══ Provided information

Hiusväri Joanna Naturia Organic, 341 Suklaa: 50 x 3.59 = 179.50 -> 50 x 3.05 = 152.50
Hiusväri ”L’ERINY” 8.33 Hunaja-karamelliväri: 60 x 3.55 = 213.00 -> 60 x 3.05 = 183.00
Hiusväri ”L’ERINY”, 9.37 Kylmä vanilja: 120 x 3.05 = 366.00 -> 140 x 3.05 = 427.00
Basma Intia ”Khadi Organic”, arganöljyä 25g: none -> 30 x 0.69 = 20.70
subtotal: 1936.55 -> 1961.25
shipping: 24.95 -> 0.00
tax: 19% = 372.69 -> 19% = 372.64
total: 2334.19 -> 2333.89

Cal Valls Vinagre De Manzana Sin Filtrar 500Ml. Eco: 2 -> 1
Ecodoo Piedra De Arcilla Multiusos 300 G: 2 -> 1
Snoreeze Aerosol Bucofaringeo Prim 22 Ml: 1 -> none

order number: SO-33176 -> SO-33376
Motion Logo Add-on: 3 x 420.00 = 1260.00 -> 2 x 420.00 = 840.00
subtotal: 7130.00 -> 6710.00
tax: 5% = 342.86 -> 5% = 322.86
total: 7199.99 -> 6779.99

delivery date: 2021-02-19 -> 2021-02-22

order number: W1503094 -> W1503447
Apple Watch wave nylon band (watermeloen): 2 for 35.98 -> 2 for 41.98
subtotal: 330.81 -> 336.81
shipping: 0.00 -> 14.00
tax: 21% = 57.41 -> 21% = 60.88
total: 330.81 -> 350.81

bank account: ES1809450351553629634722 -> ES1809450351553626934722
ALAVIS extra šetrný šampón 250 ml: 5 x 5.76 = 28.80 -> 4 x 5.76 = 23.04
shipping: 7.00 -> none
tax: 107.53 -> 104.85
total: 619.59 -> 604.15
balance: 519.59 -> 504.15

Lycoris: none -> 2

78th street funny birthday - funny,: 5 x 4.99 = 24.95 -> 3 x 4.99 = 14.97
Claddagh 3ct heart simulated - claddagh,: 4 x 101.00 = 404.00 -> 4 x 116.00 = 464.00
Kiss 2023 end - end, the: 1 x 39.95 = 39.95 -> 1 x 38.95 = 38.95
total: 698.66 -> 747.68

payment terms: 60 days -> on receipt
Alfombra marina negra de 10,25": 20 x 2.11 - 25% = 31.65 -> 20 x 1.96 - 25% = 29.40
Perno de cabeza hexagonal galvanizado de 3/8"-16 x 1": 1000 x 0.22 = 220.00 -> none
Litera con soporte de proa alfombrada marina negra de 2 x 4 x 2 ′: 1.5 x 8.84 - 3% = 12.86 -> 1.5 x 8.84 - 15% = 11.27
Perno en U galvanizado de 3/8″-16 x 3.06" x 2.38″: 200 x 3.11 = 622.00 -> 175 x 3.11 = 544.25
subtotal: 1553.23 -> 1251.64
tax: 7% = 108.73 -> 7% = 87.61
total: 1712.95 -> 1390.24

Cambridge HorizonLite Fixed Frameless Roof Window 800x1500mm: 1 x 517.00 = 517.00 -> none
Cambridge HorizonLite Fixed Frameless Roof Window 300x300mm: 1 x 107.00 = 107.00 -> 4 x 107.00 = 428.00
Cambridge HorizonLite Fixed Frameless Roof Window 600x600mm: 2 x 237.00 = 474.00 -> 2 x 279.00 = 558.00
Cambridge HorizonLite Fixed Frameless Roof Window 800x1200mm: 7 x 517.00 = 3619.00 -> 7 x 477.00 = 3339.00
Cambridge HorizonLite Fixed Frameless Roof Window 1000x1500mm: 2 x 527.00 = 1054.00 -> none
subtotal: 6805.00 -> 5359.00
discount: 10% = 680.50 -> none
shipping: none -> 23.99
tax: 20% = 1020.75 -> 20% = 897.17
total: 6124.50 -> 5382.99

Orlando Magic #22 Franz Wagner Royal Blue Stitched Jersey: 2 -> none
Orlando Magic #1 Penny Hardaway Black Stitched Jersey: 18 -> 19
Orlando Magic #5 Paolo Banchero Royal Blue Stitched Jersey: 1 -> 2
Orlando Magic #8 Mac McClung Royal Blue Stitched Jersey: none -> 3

════

The response must hold only the lines above from the line with "shipping: 24.95 -> 0.00" through the line with "Cambridge HorizonLite Fixed Frameless Roof Window 800x1200mm: 7", each copied exactly, both ends kept.

shipping: 24.95 -> 0.00
tax: 19% = 372.69 -> 19% = 372.64
total: 2334.19 -> 2333.89

Cal Valls Vinagre De Manzana Sin Filtrar 500Ml. Eco: 2 -> 1
Ecodoo Piedra De Arcilla Multiusos 300 G: 2 -> 1
Snoreeze Aerosol Bucofaringeo Prim 22 Ml: 1 -> none

order number: SO-33176 -> SO-33376
Motion Logo Add-on: 3 x 420.00 = 1260.00 -> 2 x 420.00 = 840.00
subtotal: 7130.00 -> 6710.00
tax: 5% = 342.86 -> 5% = 322.86
total: 7199.99 -> 6779.99

delivery date: 2021-02-19 -> 2021-02-22

order number: W1503094 -> W1503447
Apple Watch wave nylon band (watermeloen): 2 for 35.98 -> 2 for 41.98
subtotal: 330.81 -> 336.81
shipping: 0.00 -> 14.00
tax: 21% = 57.41 -> 21% = 60.88
total: 330.81 -> 350.81

bank account: ES1809450351553629634722 -> ES1809450351553626934722
ALAVIS extra šetrný šampón 250 ml: 5 x 5.76 = 28.80 -> 4 x 5.76 = 23.04
shipping: 7.00 -> none
tax: 107.53 -> 104.85
total: 619.59 -> 604.15
balance: 519.59 -> 504.15

Lycoris: none -> 2

78th street funny birthday - funny,: 5 x 4.99 = 24.95 -> 3 x 4.99 = 14.97
Claddagh 3ct heart simulated - claddagh,: 4 x 101.00 = 404.00 -> 4 x 116.00 = 464.00
Kiss 2023 end - end, the: 1 x 39.95 = 39.95 -> 1 x 38.95 = 38.95
total: 698.66 -> 747.68

payment terms: 60 days -> on receipt
Alfombra marina negra de 10,25": 20 x 2.11 - 25% = 31.65 -> 20 x 1.96 - 25% = 29.40
Perno de cabeza hexagonal galvanizado de 3/8"-16 x 1": 1000 x 0.22 = 220.00 -> none
Litera con soporte de proa alfombrada marina negra de 2 x 4 x 2 ′: 1.5 x 8.84 - 3% = 12.86 -> 1.5 x 8.84 - 15% = 11.27
Perno en U galvanizado de 3/8″-16 x 3.06" x 2.38″: 200 x 3.11 = 622.00 -> 175 x 3.11 = 544.25
subtotal: 1553.23 -> 1251.64
tax: 7% = 108.73 -> 7% = 87.61
total: 1712.95 -> 1390.24

Cambridge HorizonLite Fixed Frameless Roof Window 800x1500mm: 1 x 517.00 = 517.00 -> none
Cambridge HorizonLite Fixed Frameless Roof Window 300x300mm: 1 x 107.00 = 107.00 -> 4 x 107.00 = 428.00
Cambridge HorizonLite Fixed Frameless Roof Window 600x600mm: 2 x 237.00 = 474.00 -> 2 x 279.00 = 558.00
Cambridge HorizonLite Fixed Frameless Roof Window 800x1200mm: 7 x 517.00 = 3619.00 -> 7 x 477.00 = 3339.00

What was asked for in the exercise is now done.